Aujourd'hui, il pleut. Des torrents d'eau se précipitent à travers un ciel gris taché d'ombres violettes et s'éclatent sur le trottoir plein de feuilles tourbillonnantes dans le vent. J'adore la pluie. Ca donne à ma ville un air de magie et de mystère, comme si quelque chose d'extraordinaire allait arriver.
Je l'attends toujours, ce quelque chose. Peut-être que ça ne viendra jamais. Mais si j'étais le personnage à un livre, ça arrivera un jour comme aujourd'hui.
Je vais dehors. Ce que je vois ressemble à une toile d'aquarelle quand l'artiste a mis trop d'eau, et les couleurs ont fondu ensemble pour qu'on ne puisse plus rien distinguer. Je sens la pluie me tomber dessous, forte et rapide mais au même temps douce, comme un caresse. Je pense avec pitié au gens qui ont eu la folie d'amener leurs parapluies. Le froid me réveille.
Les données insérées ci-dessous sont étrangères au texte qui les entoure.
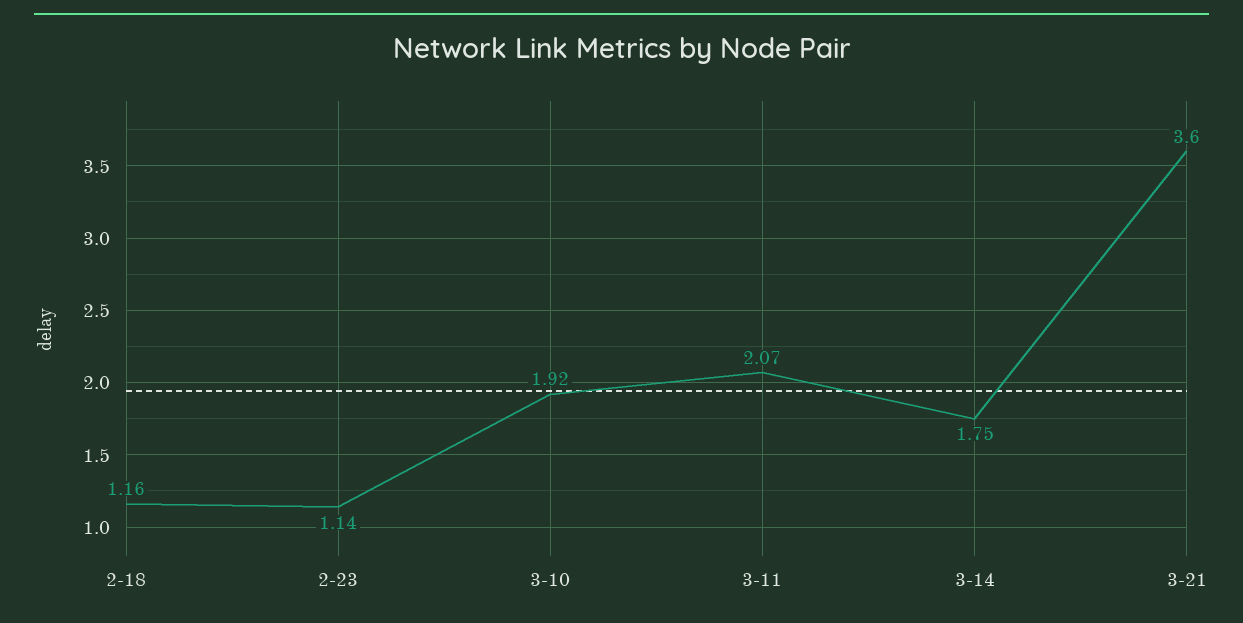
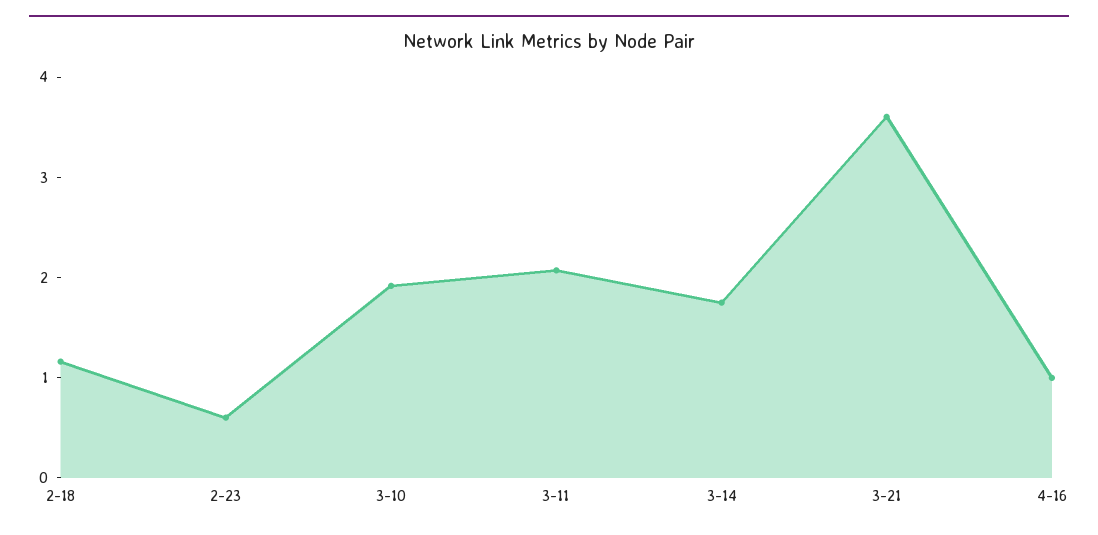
2-23: 1.14 -> 0.6
4-16: none -> 1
Christophe Colombe avait dit: « On ne va jamais aussi loin que lorsqu'on ne sait pas ou l'on va ». Je pense souvent à ça quand j'attends l'aventure. C'est vrai que savoir où on va impose des limites. On ne songe qu'a sa destination, donc on n'aperçoit pas toutes les autres possibilités. Mais c'est difficile d'aller loin sans savoir où on veut y aller. C'est difficile de décider en quelle direction partir. C'est comme dans Le Petit Prince, quand le narrateur et le prince cherchent, au hasard, un puits en plein milieu du désert. Comment ont-ils le courage de commencer, quand le puits pourrait être dans n'importe quelle direction, ou nulle part? Pendant qu'ils marchent, ils pourraient être en train de s'éloigner du puits, et donc de leur chance de survivre.
« Petite fille, t'es perdue ? » me demande un homme portant une parapluie. C'est vrai que j'en ai l'air. Je suis resté dans le même endroit, sans bouger, dans la pluie pendant longtemps. « Non, Monsieur». C'est un mensonge. Je suis complètement perdue, mais l'homme a l'air pressé. Je ne pense pas qu'il a le temps pour des métaphores.
Je rentre chez moi, en attendant toujours ce quelque chose. Ca serait seulement beaucoup plus tard que j'apercevrai que c'était toujours là. Car parfois, quand on ne songe qu'à sa destination, on n'aperçoit pas toutes les autres possibilités.